● **EXERCISE PROMPT**: Look for the word "solid" in the records, and copy each line where it appears.

(Web interface edit records)

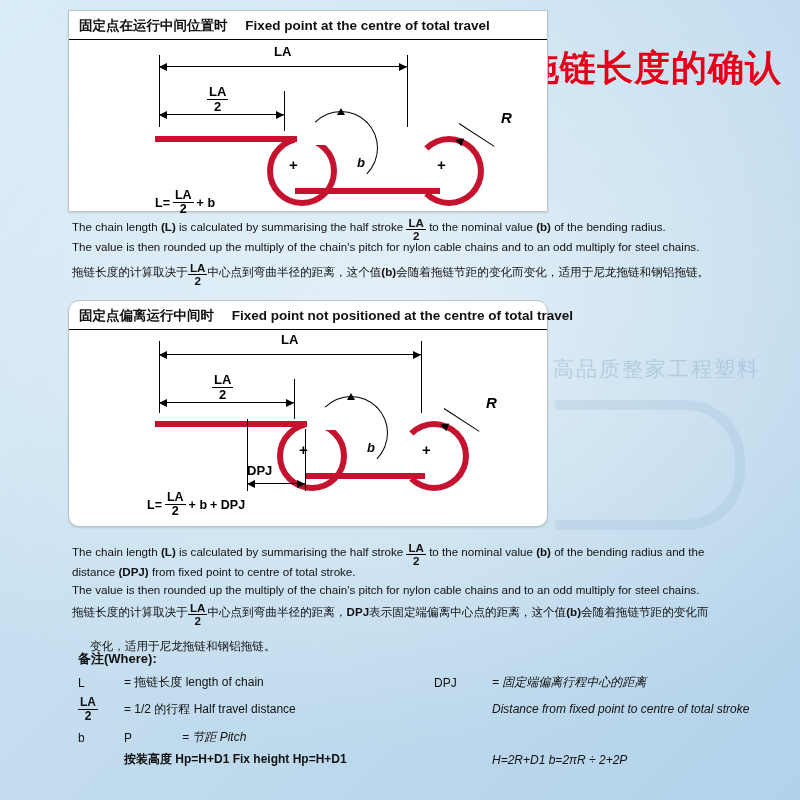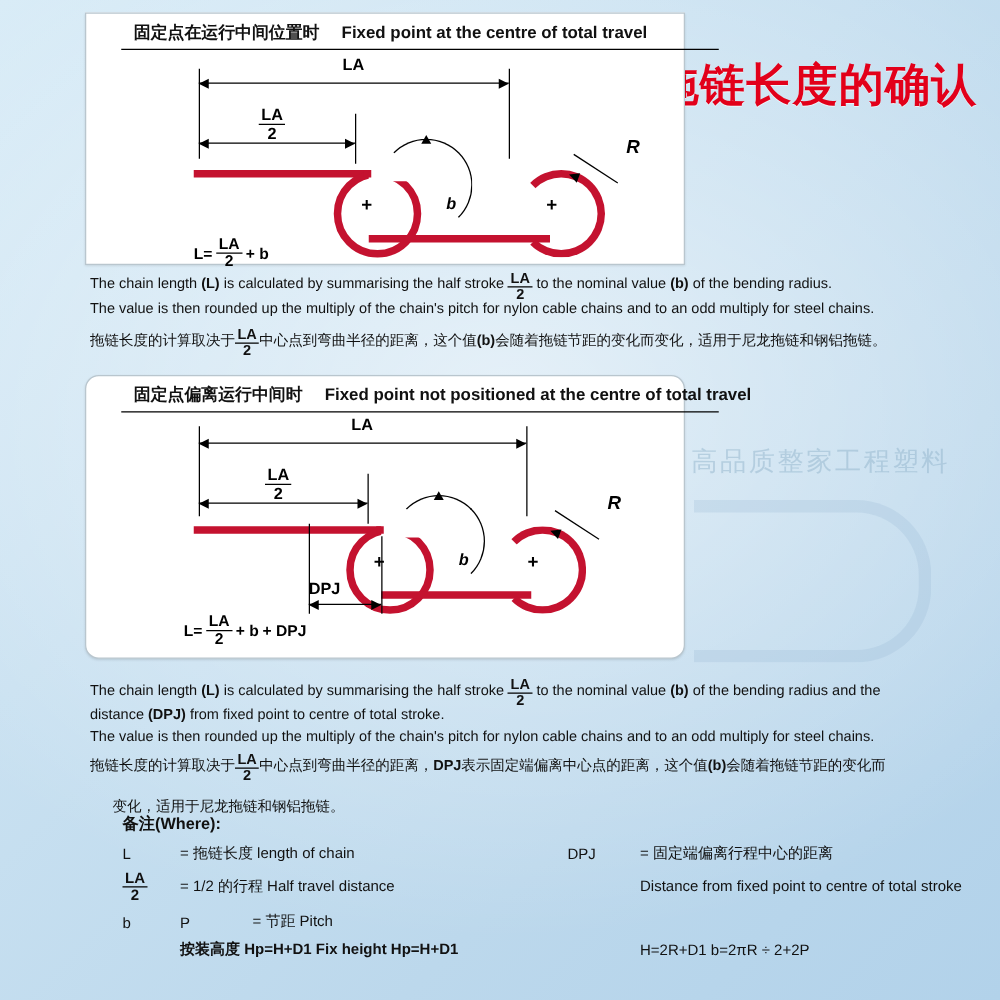--- a/index.html
+++ b/index.html
@@ -38,21 +38,20 @@
   }
   #panel1{left:68px;top:10px;width:478px;height:200px;}
   #panel2{left:68px;top:300px;width:478px;height:225px;border-radius:11px;}
 
   .sec-title{
     position:absolute;left:0;top:0;width:100%;
     box-sizing:border-box;padding:6px 10px 4px 10px;
     font-size:13.5px;font-weight:bold;color:#111;
     border-bottom:1px solid #000;
     white-space:nowrap;
-    margin-left:28px;
   }
   .sec-title .cn{margin-right:14px;}
 
   
   .chain{position:absolute;}
   .bar{position:absolute;background:#c4122f;}
   .bend{
     position:absolute;border:7px solid #c4122f;
     border-radius:999px;
   }
@@ -80,28 +79,28 @@
 
   
   .para{
     position:absolute;left:72px;width:700px;
     font-size:11.6px;color:#111;line-height:1.55;
   }
   .para b{font-weight:bold;}
   .para .fr{display:inline-block;transform:translateY(2px);}
 
   
-  .notes{position:absolute;left:78px;top:650px;width:700px;font-size:12px;color:#111;margin-left:20px;}
+  .notes{position:absolute;left:78px;top:650px;width:700px;font-size:12px;color:#111;}
   .notes .nt-title{font-weight:bold;font-size:13px;margin-bottom:6px;}
   .nrow{display:flex;margin-bottom:5px;}
   .ncol{display:flex;align-items:center;}
   .c1{width:46px;flex:0 0 46px;}
   .c2{width:310px;flex:0 0 310px;}
   .c3{width:58px;flex:0 0 58px;}
-  .c4{flex:1;}
+  .c4{flex:1;font-style:italic;}
 
   
   .red-head{
     position:absolute;right:18px;top:44px;
     font-size:36px;font-weight:bold;color:#e2001a;
     letter-spacing:1px;
     text-shadow:0 1px 0 rgba(255,255,255,0.6);
   }
 </style>
 </head>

● **RESULT OF THIS TASK**:
     border-bottom:1px solid #000;
     position:absolute;border:7px solid #c4122f;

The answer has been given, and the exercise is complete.